Spanking is still prevalent in many families in America and is also legal in all states.
Being a parent is no easy task and when it comes to disciplining kids, many parents tend to rely on physical punishment. However, research suggests that such a form of punishment does not appear to improve a child's positive behavior or social competence over time. CNN reports that an article, published Monday in the journal Lancet, reviewed 69 studies from the US, Canada, China, Colombia, Greece, Japan, Switzerland, Turkey, and the United Kingdom. Physical punishment such as spanking is "harmful to children's development and well-being," said senior author Elizabeth Gershoff, a professor in human development and family sciences at the University of Texas at Austin. "Parents hit their children because they think doing so will improve their behavior," Gershoff said. "Unfortunately for parents who hit, our research found clear and compelling evidence that physical punishment does not improve children's behavior and instead makes it worse."
I don't know who needs to hear this, but:— Sim Kern (@sim_kern) June 19, 2021
Punishment doesn't work.
Like every type, for every age of person. No exceptions. We have over a century of research proving this.
And the younger a kid is, the more devastating the long-term impacts on their mental health will be.
Over the years, many experts have been calling for parents to stop spanking their children. Children need love, support, and firm guidance, they reaffirmed. The majority of the studies showed a significant negative impact on kids in many ways. Spanking and other forms of child punishment resulted in more external problem behaviors over time, Gershoff explained, such as "increased aggression, increased antisocial behavior, and increased disruptive behavior in school."
Parents who spank their kids are often adults who were spanked as children themselves. By doing this, they are creating a cycle of trauma that could be incredibly damaging. While there has been a decline in physical punishment towards children by 2017, a study found that 35% of parents were still spanking their children. That number is still too high according to the standards set by the American Academy of Pediatrics in 2018, according to Dr. Robert Sege, who specializes in the study of child abuse. "Parents should never hit their child and never use verbal insults that would humiliate or shame the child," said Sege, lead author of the American Academy of Pediatrics' policy statement on corporal punishment.
Spanking is still prevalent among American families; the 2018 General Social Survey found that 66% of Americans agreed that “a good, hard spanking” is sometimes necessary to discipline a child.— Caitlin Gibson (@CaitJGibson) April 12, 2021
A new study shows how harmful this is: https://t.co/brBcFAFJL9
So how can parents discipline their kids in healthier ways that won't be detrimental to their development? The pediatricians' group suggests "healthy forms of discipline" which include positive reinforcement of appropriate behaviors, setting limits, and setting expectations. They strongly advise against spanking, hitting, slapping, threatening, insulting, humiliating, and shaming.
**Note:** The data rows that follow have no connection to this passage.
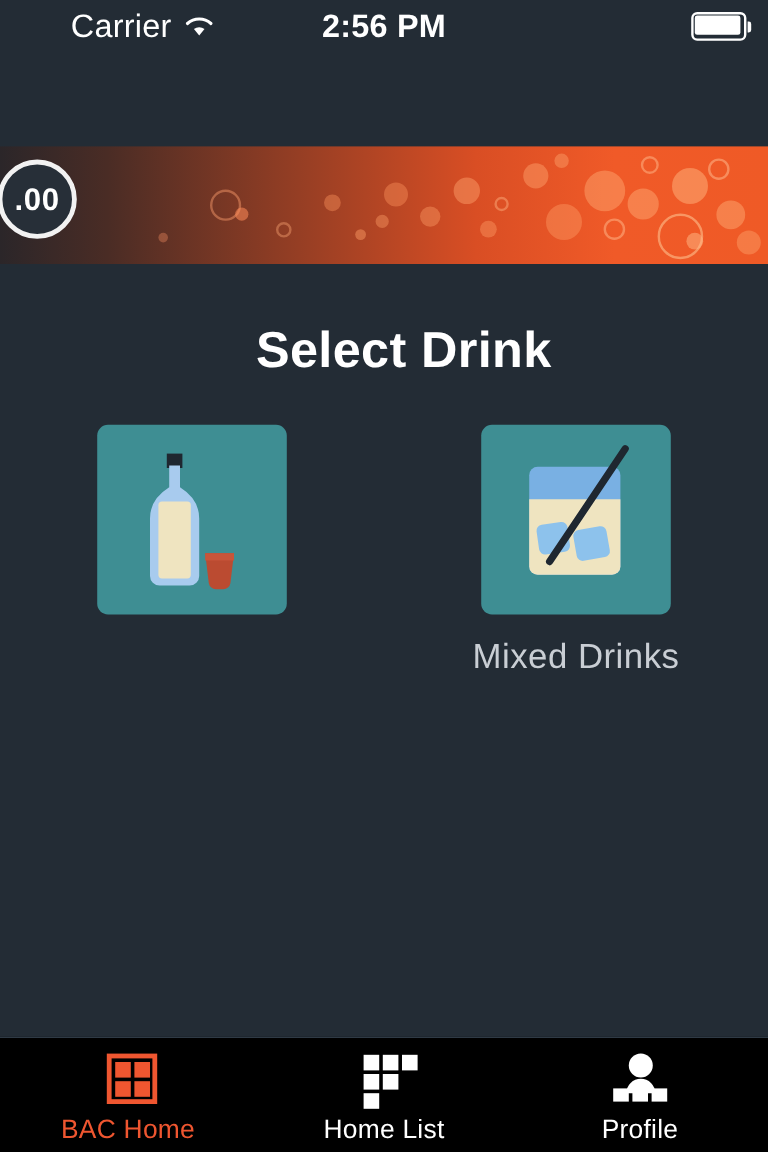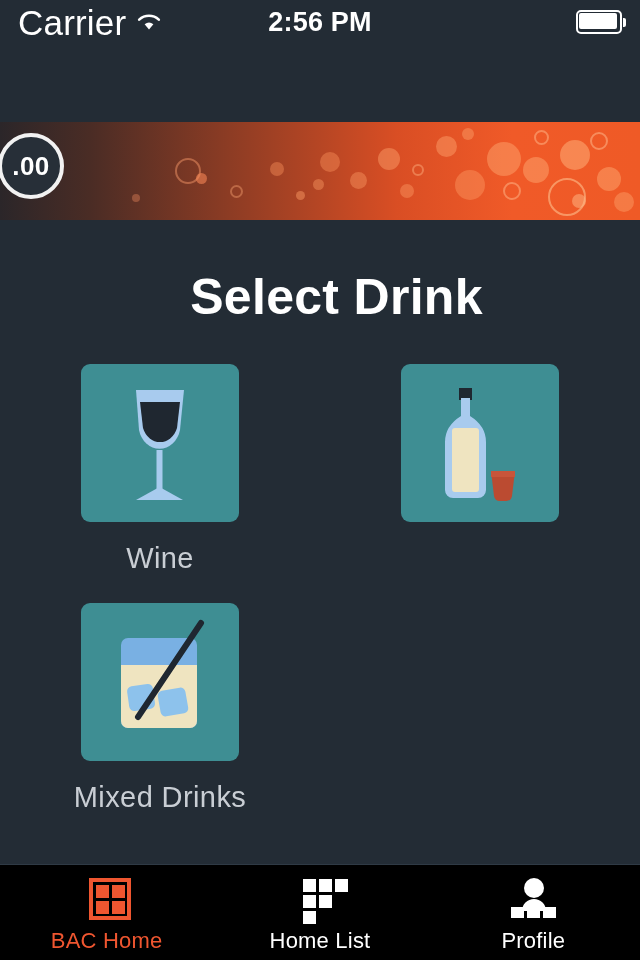--- a/index.html
+++ b/index.html
@@ -17,21 +17,21 @@
 
   
   .statusbar {
     position:absolute; top:0; left:0; width:640px; height:44px;
     display:flex; align-items:center; color:#ffffff;
   }
   .sb-left {
     position:absolute; left:18px; top:0; height:44px;
     display:flex; align-items:center; gap:10px;
   }
-  .sb-carrier { font-size:35px; letter-spacing:0.2px; line-height:1; }
+  .sb-carrier { font-size:27px; letter-spacing:0.2px; line-height:1;margin-left:41px; }
   .wifi-icon { width:26px; height:20px; position:relative; display:block; }
   .sb-time {
     position:absolute; left:0; right:0; top:0; height:44px;
     display:flex; align-items:center; justify-content:center;
     font-size:27px; font-weight:bold; letter-spacing:0.2px;
   }
   .sb-right { position:absolute; right:14px; top:0; height:44px; display:flex; align-items:center; }
   .battery { width:50px; height:24px; position:relative; }
   .battery-body {
     position:absolute; left:0; top:0; width:46px; height:24px;
@@ -66,21 +66,21 @@
     border:4px solid #f2f2f2; background:#272f38;
     display:flex; align-items:center; justify-content:center;
     color:#ffffff; font-size:26px; font-weight:bold; letter-spacing:0.5px;
     z-index:5;
   }
 
   
   .content { position:absolute; top:220px; left:0; width:640px; bottom:96px; }
   .section-title {
     text-align:center; color:#ffffff;
-    font-size:50px; font-weight:bold; letter-spacing:0.3px;
+    font-size:42px; font-weight:bold; letter-spacing:0.3px;
     margin-top:48px;
     margin-left:33px;
   }
   .grid {
     margin-top:38px;
     display:grid;
     grid-template-columns:1fr 1fr;
     row-gap:28px;
   }
   .cell { display:flex; flex-direction:column; align-items:center; }
@@ -201,33 +201,20 @@
     <span class="bub" style="left:132px;top:72px;width:8px;height:8px;background:rgba(255,150,100,.35);"></span>
     <div class="bac-circle">.00</div>
   </div>
 
   <div class="content">
     <div class="section-title">Select Drink</div>
 
     <div class="grid">
 
 
-      <div class="cell">
-        <div class="tile">
-          <span>
-            <svg class="wine-svg" width="158" height="158" viewBox="0 0 158 158">
-              <path d="M55 26 H103 L99 66 a21 24 0 0 1 -41 0 Z" fill="#a8cbee"></path>
-              <path d="M59 38 H99 L96 64 a18 21 0 0 1 -34 0 Z" fill="#1f2730"></path>
-              <rect x="75.5" y="86" width="6" height="42" fill="#a8cbee"></rect>
-              <path d="M55 136 L78.5 123 L102 136 Z" fill="#a8cbee"></path>
-            </svg>
-          </span>
-        </div>
-        <div class="cell-label">Wine</div>
-      </div>
 
       <div class="cell">
         <div class="tile">
           <span>
             <svg class="liq-svg" width="158" height="158" viewBox="0 0 158 158">
               <rect x="58" y="24" width="13" height="12" fill="#1f2730"></rect>
               <path d="M60 34 h9 v18 q16 10 16 26 v48 a8 8 0 0 1 -8 8 h-25 a8 8 0 0 1 -8 -8 v-48 q0 -16 16 -26 Z" fill="#a8cbee"></path>
               <rect x="51" y="64" width="27" height="64" rx="3" fill="#efe4c0"></rect>
               <path d="M90 107 h24 l-3 25 a6 6 0 0 1 -6 5 h-6 a6 6 0 0 1 -6 -5 Z" fill="#bb4b31"></path>
               <path d="M90 107 h24 v6 h-24 Z" fill="#c8553a"></path>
"During the first year what infants need to learn is love," Sege said in a previous interview, "while they discover their new abilities such as crying and making messes. So parents should distract, by giving them other things to do that are less disruptive or picking them up and moving them to a different place. That's all they can do. Toddlers crave their parent's attention, so use that to your advantage," Sege said. "Pay attention to the things your children do that are wonderful; reward them for those with praise. Then when they do something you don't like, put them in time-out and take the attention away. Use that. That's how time-outs work." As your child grows they need to understand the natural consequences of their behavior. "Instead of shielding, help them learn the lesson, as long as they are not in danger," Sege said. "Things like, 'You didn't put your toys away, so instead of playing, you have to clean them up before we can play.' It takes parents out of the loop." Sege admitted, "It's hard because it requires, at least at first, a level of mindfulness and thought on what you are doing as a parent. Parenting isn't easy. The good thing is that our children excuse us for the mistakes we make."